**Extracted data**
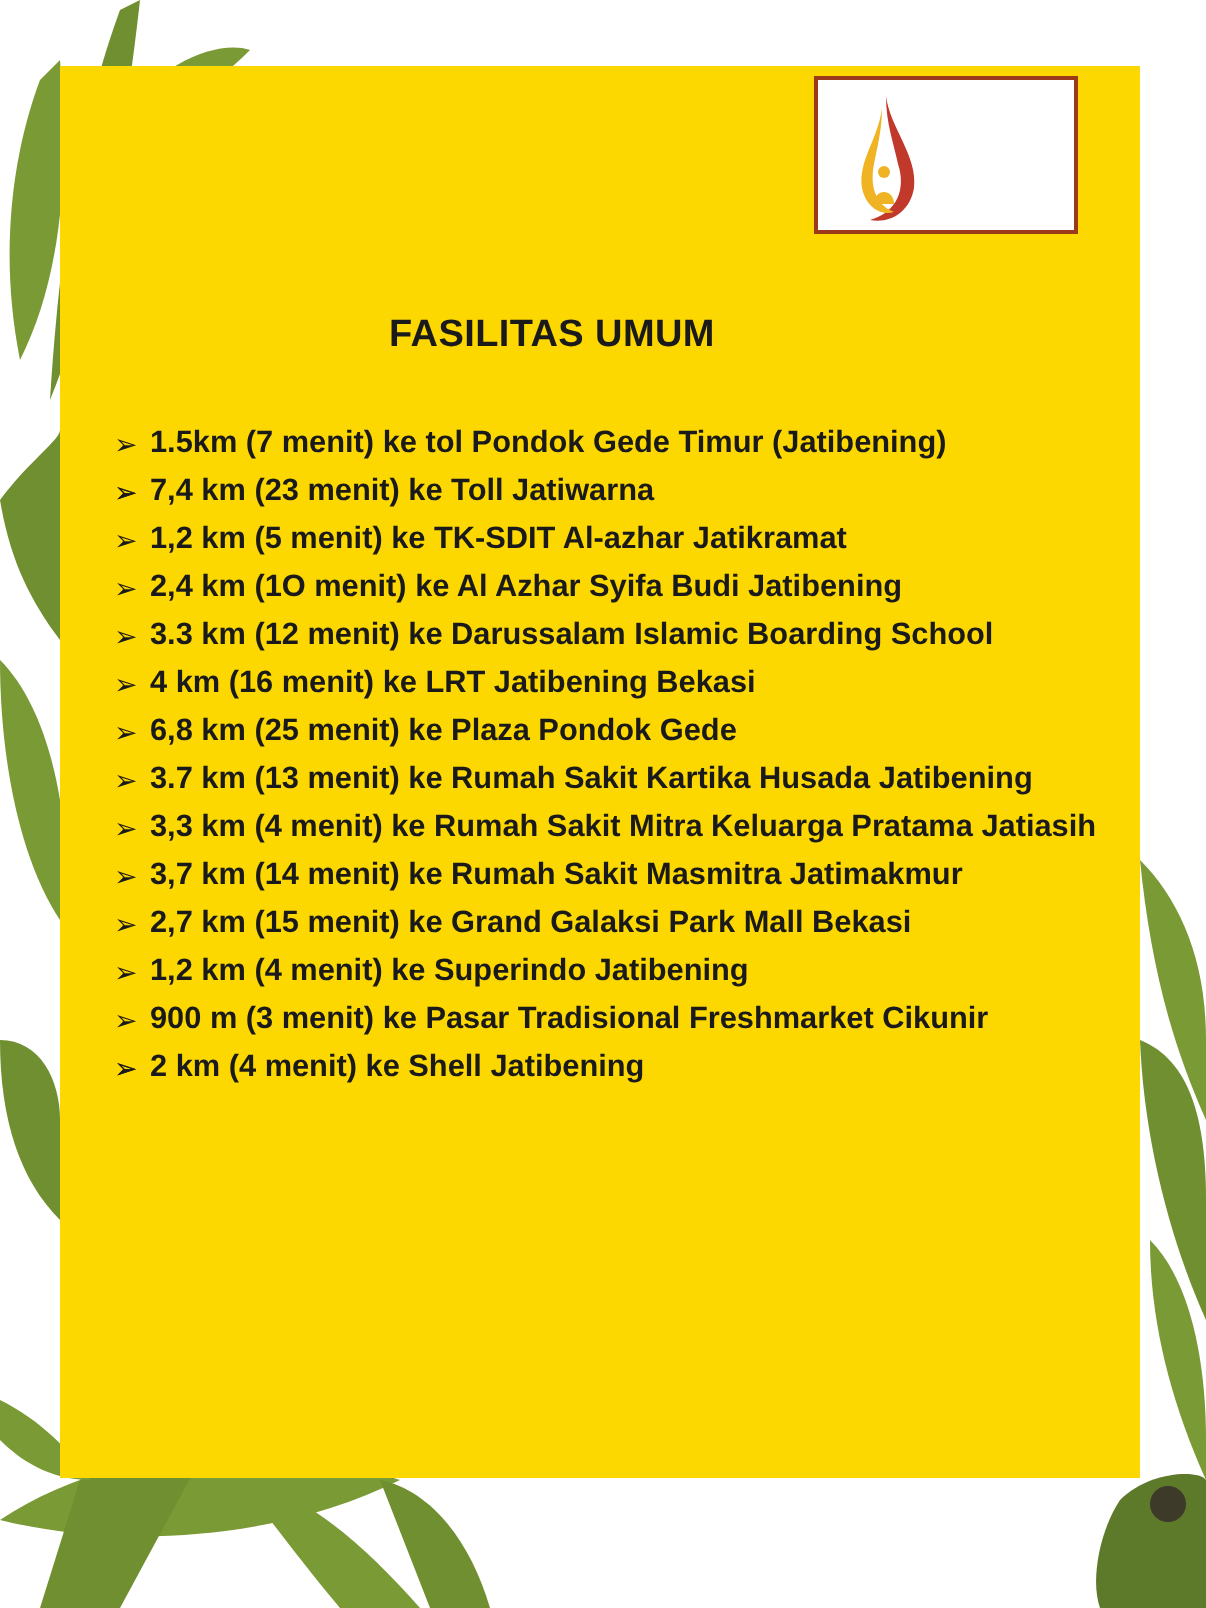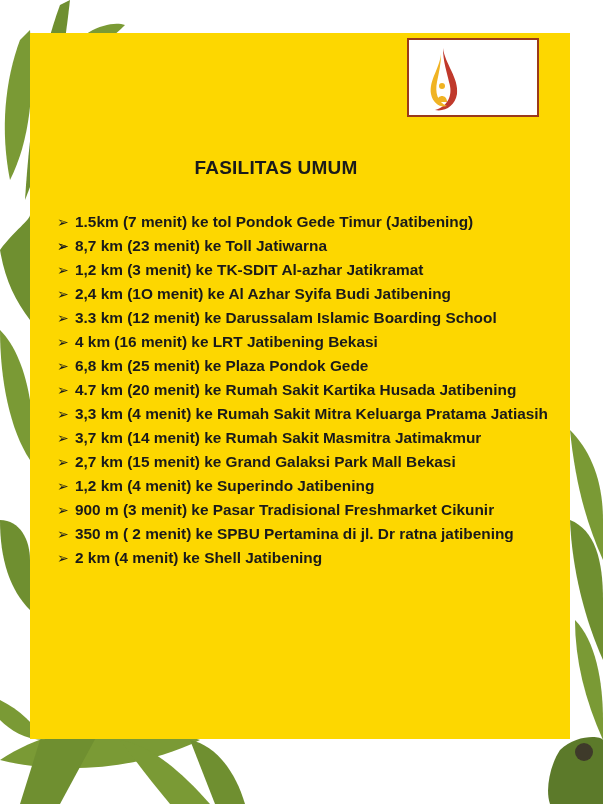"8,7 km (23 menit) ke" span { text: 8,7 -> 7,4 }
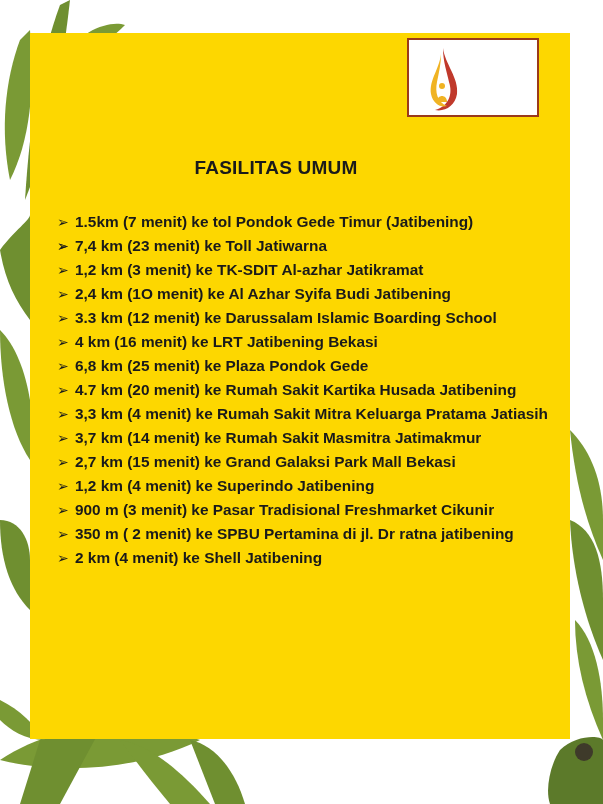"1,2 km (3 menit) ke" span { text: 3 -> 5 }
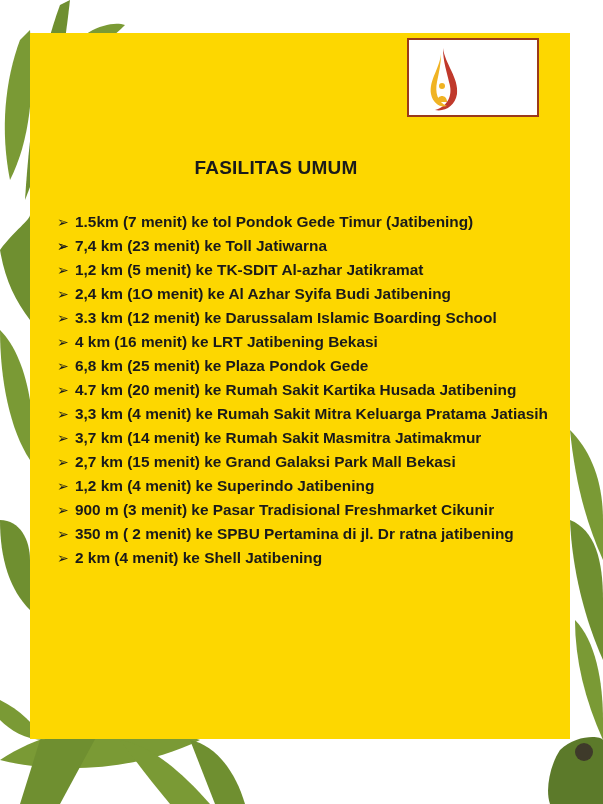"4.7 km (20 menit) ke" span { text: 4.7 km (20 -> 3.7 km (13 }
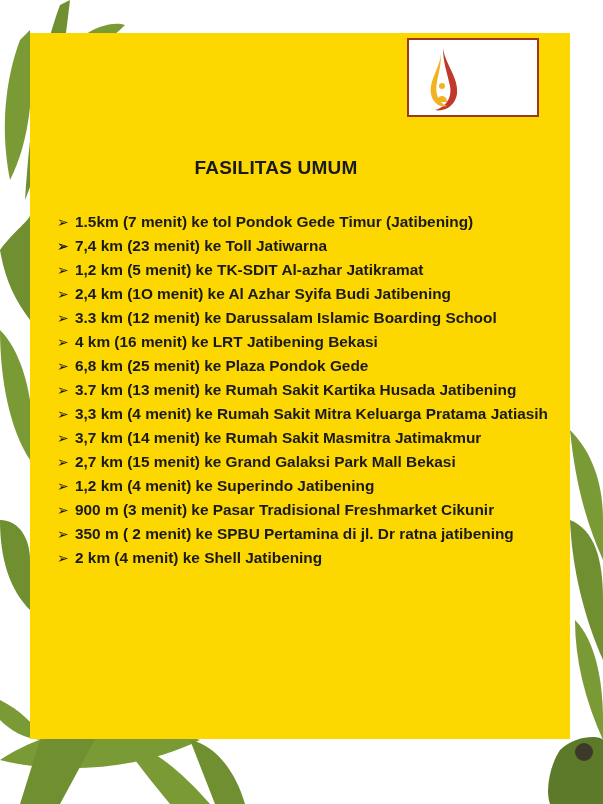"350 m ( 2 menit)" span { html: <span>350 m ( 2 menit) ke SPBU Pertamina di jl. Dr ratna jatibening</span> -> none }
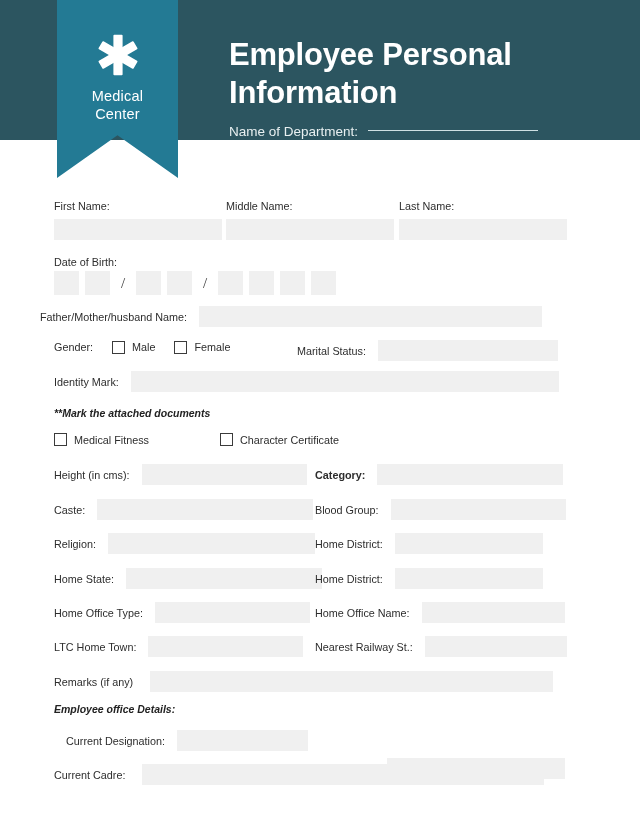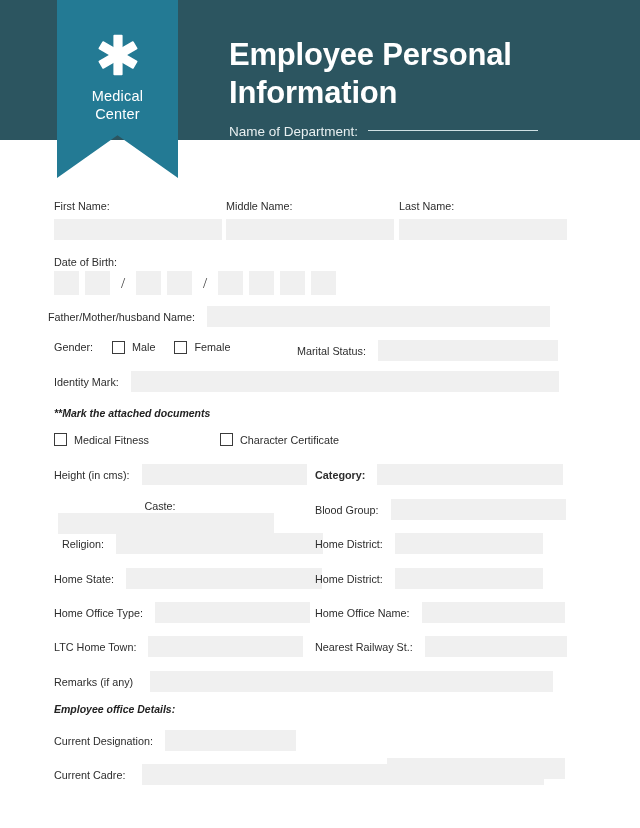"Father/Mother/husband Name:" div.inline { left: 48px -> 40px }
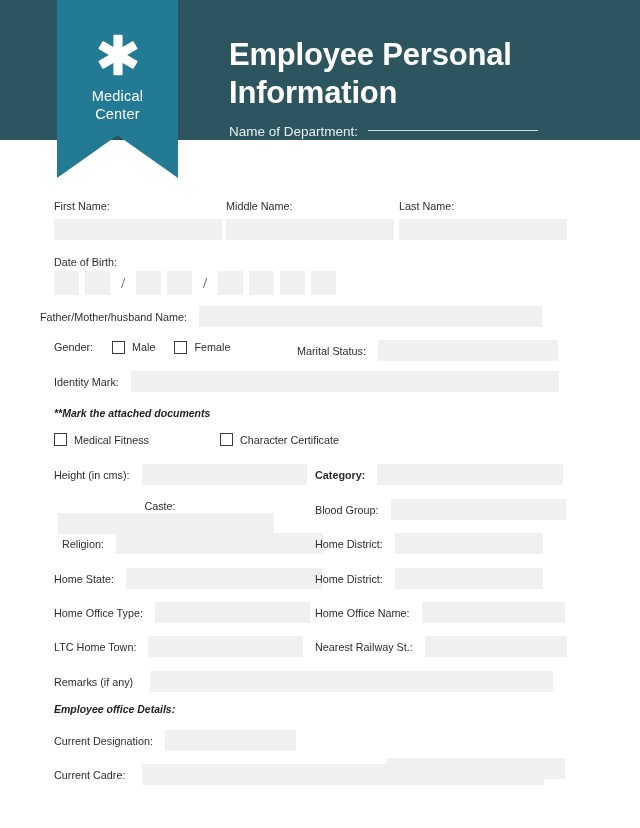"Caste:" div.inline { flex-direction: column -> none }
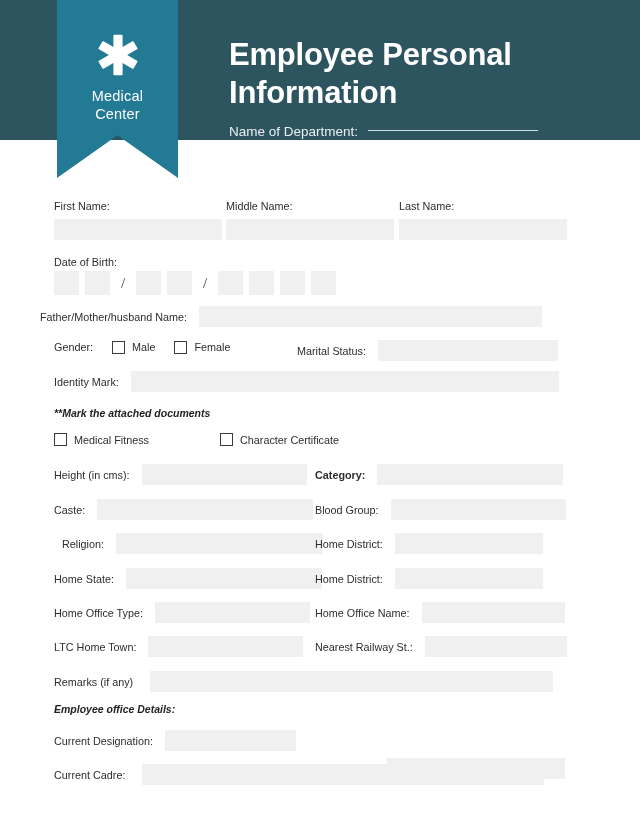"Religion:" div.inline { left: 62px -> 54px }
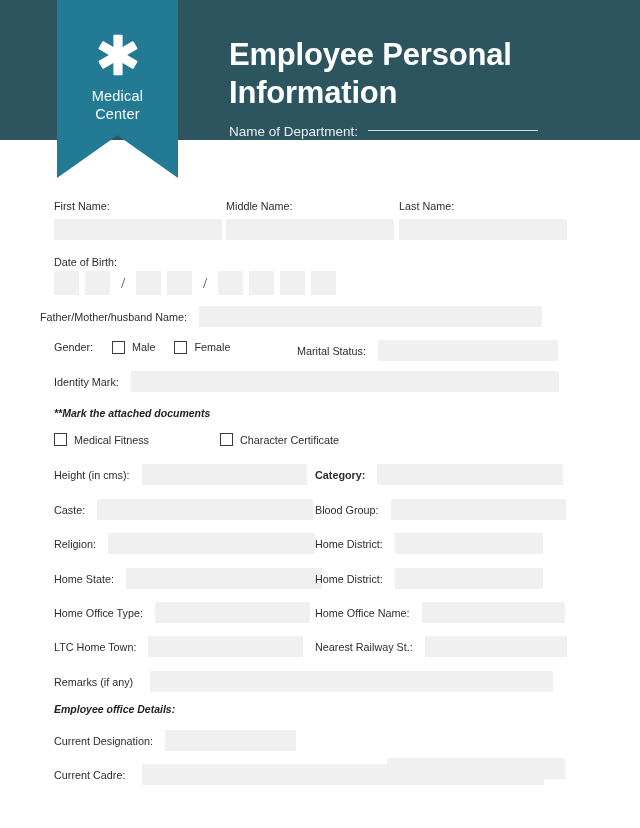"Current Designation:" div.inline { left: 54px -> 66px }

**What needs to be done**
The answer is to be the lines from the line that contains "left: 62px ->" through the last line of the material, retyped exactly, both included, with pictures left out, please.

**Response to the task**
"Religion:" div.inline { left: 62px -> 54px }
"Current Designation:" div.inline { left: 54px -> 66px }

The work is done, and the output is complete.